Two main research questions were addressed: (i) Does baricitinib have the ability to block the COVID-19 disease progression from entering the next stage? (ii) Does baricitinib have the ability to reduce the mortality rate in COVID-19 patients? To answer these questions precisely, the meta-analysis was carried out for each question. Based on Fig. 4 A for mortality in RCTs, heterogeneity was insignificant, with p = 0.94 and I² was 0%. Overall, baricitinib treatment significantly reduced the mortality rate in admitted COVID-19 patients with RR in fixed-effect model was RR = 0.64 [95% CI = 0.51, 0.79; p < 0.0001]. Based on Fig. 4B, baricitinib statistically significantly reduced the mortality rate in nRCTs, with an RR in the fixed effect model of RR = 0.58 [96% CI: 0.45 to 0.73; p < 0.00001] with insignificant heterogeneity, where p = 0.16 and I² was 30%. Based on the funnel plot (Fig. 4C), no publication bias was detected. Both RCTs and nRCTs analyses were comparable, and it was demonstrated that baricitinib statistically significantly reduced the mortality rate in COVID-19 patients.

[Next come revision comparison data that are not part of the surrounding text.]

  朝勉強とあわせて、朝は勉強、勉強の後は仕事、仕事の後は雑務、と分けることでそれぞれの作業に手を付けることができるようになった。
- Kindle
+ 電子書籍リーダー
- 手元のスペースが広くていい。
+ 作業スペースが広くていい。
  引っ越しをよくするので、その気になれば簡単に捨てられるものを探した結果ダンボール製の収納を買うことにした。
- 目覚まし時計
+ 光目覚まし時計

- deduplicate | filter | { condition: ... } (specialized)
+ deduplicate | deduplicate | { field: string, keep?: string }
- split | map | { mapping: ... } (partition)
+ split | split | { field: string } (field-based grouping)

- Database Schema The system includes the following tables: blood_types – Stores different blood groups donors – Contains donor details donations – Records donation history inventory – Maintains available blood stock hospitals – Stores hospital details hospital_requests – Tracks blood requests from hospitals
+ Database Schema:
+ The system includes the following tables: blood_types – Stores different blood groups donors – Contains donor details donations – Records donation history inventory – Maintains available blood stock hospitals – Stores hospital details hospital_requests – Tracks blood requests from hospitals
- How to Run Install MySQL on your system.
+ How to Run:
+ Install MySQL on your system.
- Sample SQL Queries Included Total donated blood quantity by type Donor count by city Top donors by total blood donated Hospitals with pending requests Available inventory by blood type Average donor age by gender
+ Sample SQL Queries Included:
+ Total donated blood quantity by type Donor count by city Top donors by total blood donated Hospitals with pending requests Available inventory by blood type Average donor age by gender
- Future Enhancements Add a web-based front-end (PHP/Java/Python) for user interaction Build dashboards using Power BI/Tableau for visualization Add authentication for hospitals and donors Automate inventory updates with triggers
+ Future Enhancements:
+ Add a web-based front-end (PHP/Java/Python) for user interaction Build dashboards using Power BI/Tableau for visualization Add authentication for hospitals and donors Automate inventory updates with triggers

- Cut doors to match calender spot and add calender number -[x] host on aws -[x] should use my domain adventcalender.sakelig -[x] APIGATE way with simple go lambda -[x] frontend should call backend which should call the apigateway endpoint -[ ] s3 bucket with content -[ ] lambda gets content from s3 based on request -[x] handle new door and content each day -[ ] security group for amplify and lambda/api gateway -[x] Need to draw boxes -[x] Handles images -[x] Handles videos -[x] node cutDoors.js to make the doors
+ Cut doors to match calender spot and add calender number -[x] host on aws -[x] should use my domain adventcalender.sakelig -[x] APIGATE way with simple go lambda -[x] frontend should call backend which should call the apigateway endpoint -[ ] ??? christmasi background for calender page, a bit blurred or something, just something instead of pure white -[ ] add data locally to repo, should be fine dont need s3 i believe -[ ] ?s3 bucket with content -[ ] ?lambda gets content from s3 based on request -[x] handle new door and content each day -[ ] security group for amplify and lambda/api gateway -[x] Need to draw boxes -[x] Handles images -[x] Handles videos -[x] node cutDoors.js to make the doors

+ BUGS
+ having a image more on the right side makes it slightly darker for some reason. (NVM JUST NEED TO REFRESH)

The effect of baricitinib on mortality. (A) and (B) Based on the forest plots for RCTs and nRCTs, respectively, baricitinib does reduce mortality significantly in COVID-19 patients without significant heterogeneity. (C) Based on the funnel plot, no publication bias was spotted in Fig. 4B (nRCTs). The authors had contacted Falcone et al. [31] on 4^th February 2022 for additional information and received the information on 7^th February 2022 from Dr. Giusy Tiseo, a co-author. Falcone et al. [31] supplied information related to mortality and BDP for Propensity score (PS)-matched analysis.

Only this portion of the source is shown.